#### What you need to do
Work out how many lines of this material hold the word "width". Write only that number.

#### Study material
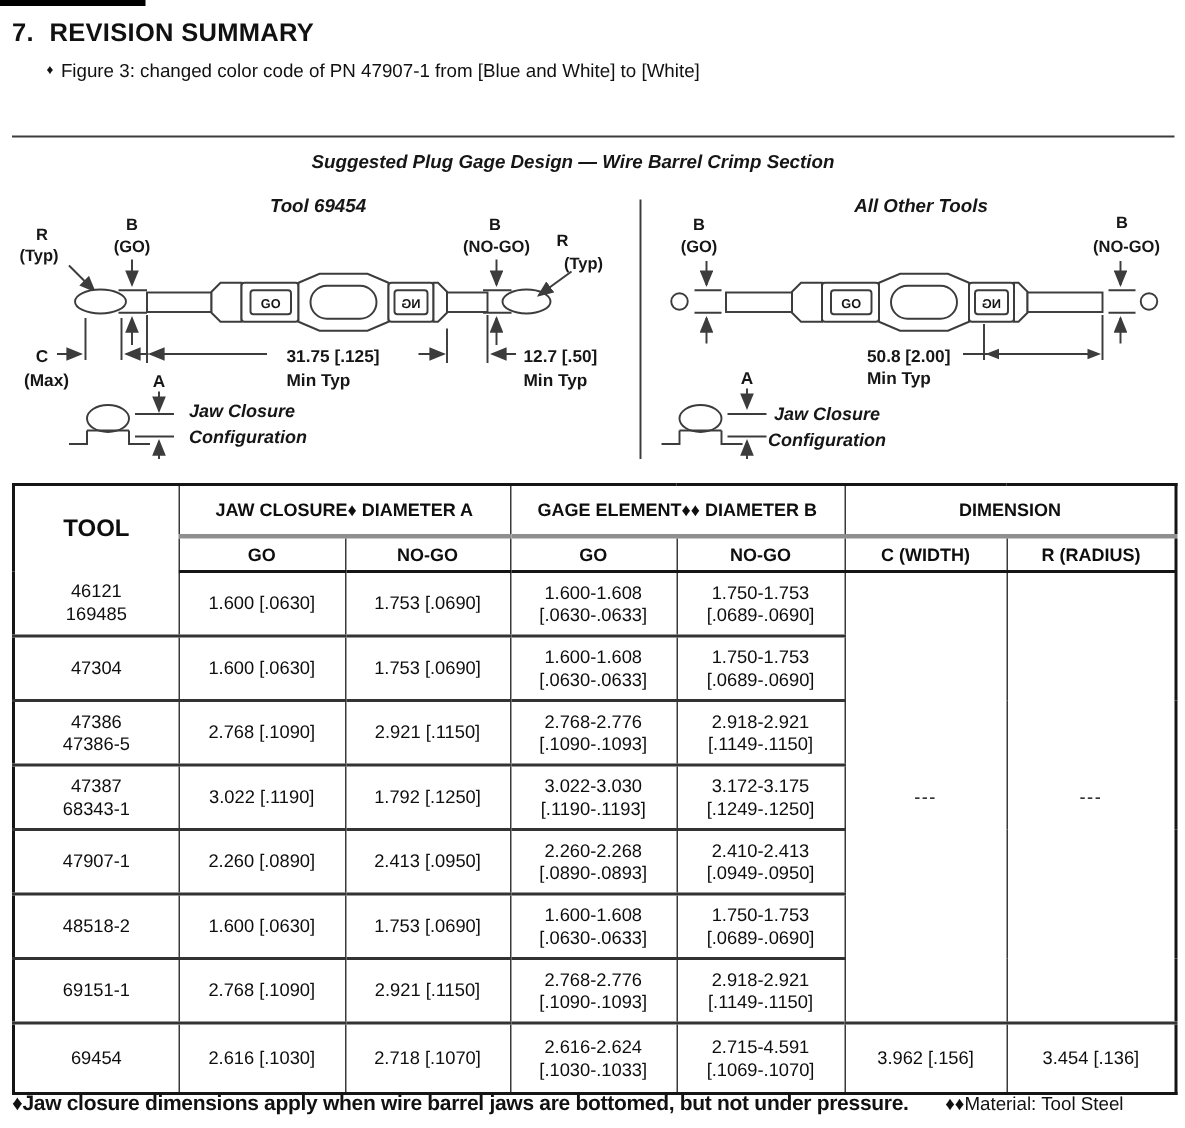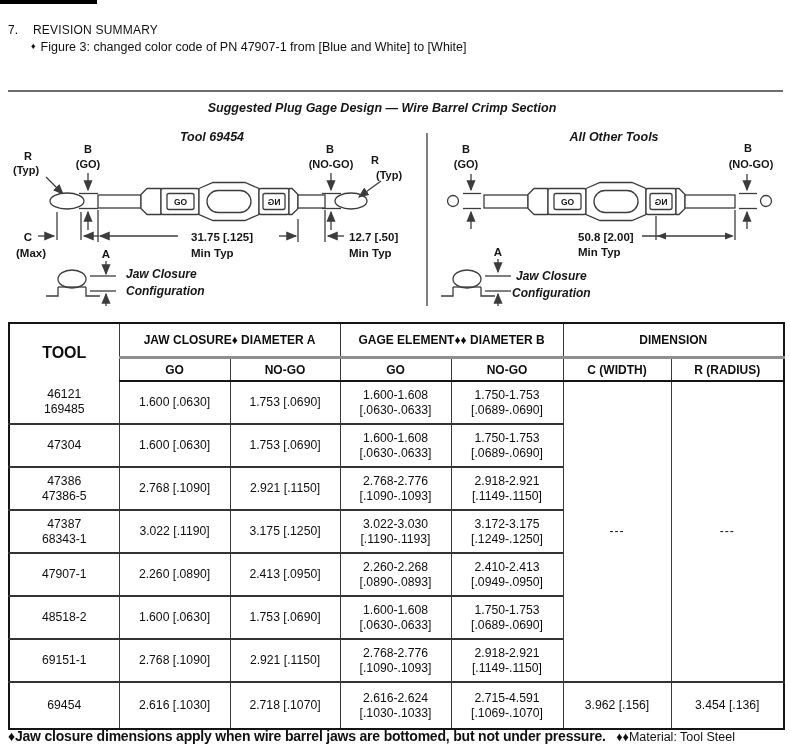--- a/index.html
+++ b/index.html
@@ -8,7 +8,7 @@
 
   .topbar{position:absolute;left:0;top:0;width:97px;height:4px;background:#000;}
 
-  .heading{position:absolute;left:8px;top:23px;font-size:12px;font-weight:normal;letter-spacing:.2px;white-space:nowrap;}
+  .heading{position:absolute;left:8px;top:12px;font-size:17px;font-weight:bold;letter-spacing:.2px;white-space:nowrap;}
   .heading .num{display:inline-block;width:25px;}
 
   .bullet-line{position:absolute;left:31px;top:40px;font-size:12.5px;white-space:nowrap;text-align:right;}

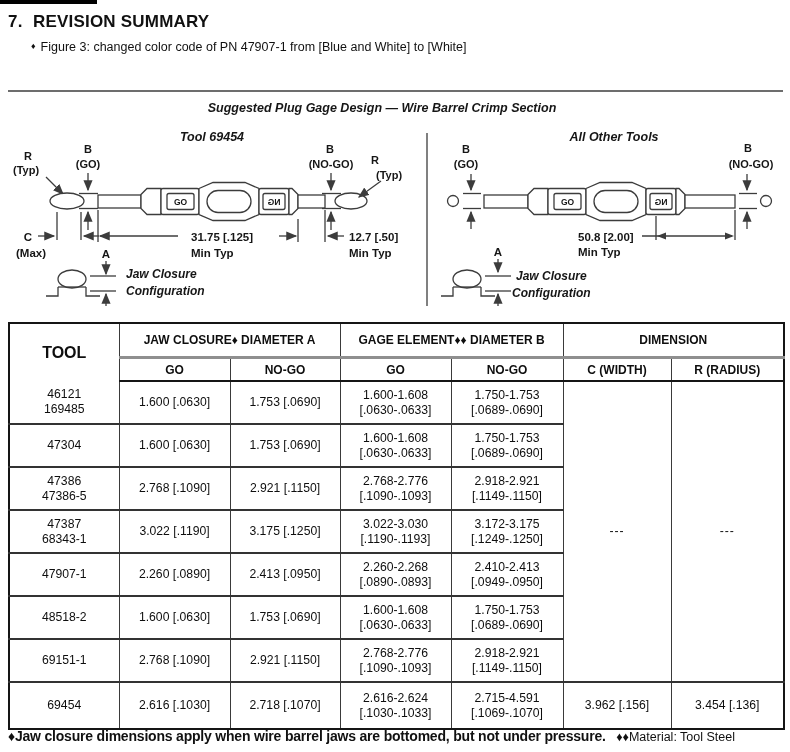--- a/index.html
+++ b/index.html
@@ -287,7 +287,7 @@
             <div>3.022 [.1190]</div>
           </td>
           <td>
-            <div>3.175 [.1250]</div>
+            <div>1.792 [.1250]</div>
           </td>
           <td>
             <div>3.022-3.030</div>

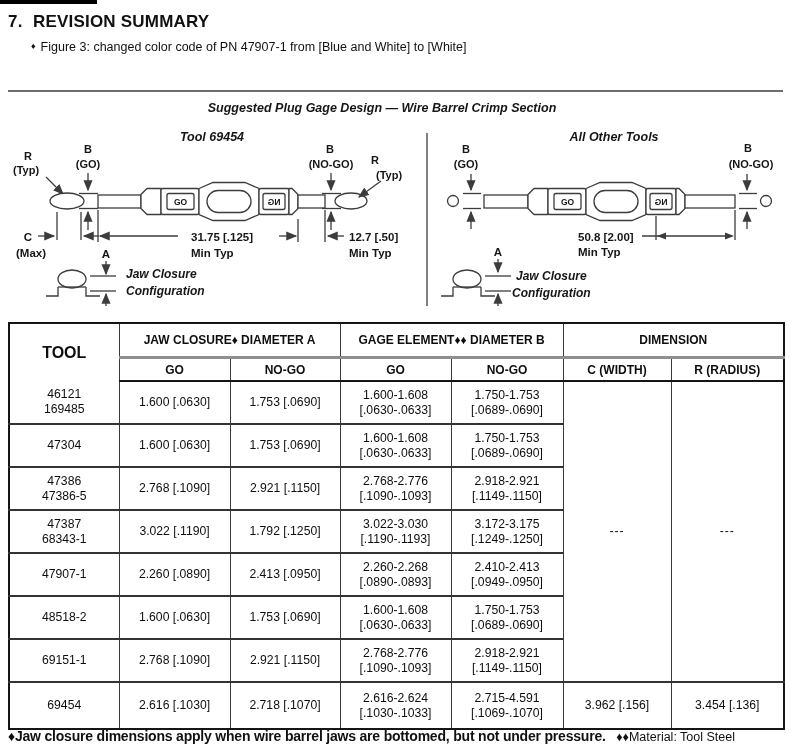--- a/index.html
+++ b/index.html
@@ -37,7 +37,7 @@
 
   .footnote{position:absolute;left:8px;top:727px;white-space:nowrap;}
   .footnote .cond{font-size:14px;font-weight:600;letter-spacing:-.2px;}
-  .footnote .mat{font-size:12.5px;margin-left:6px;}
+  .footnote .mat{font-size:12.5px;margin-left:20px;}
 </style>
 </head>
 <body>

#### Answer box
2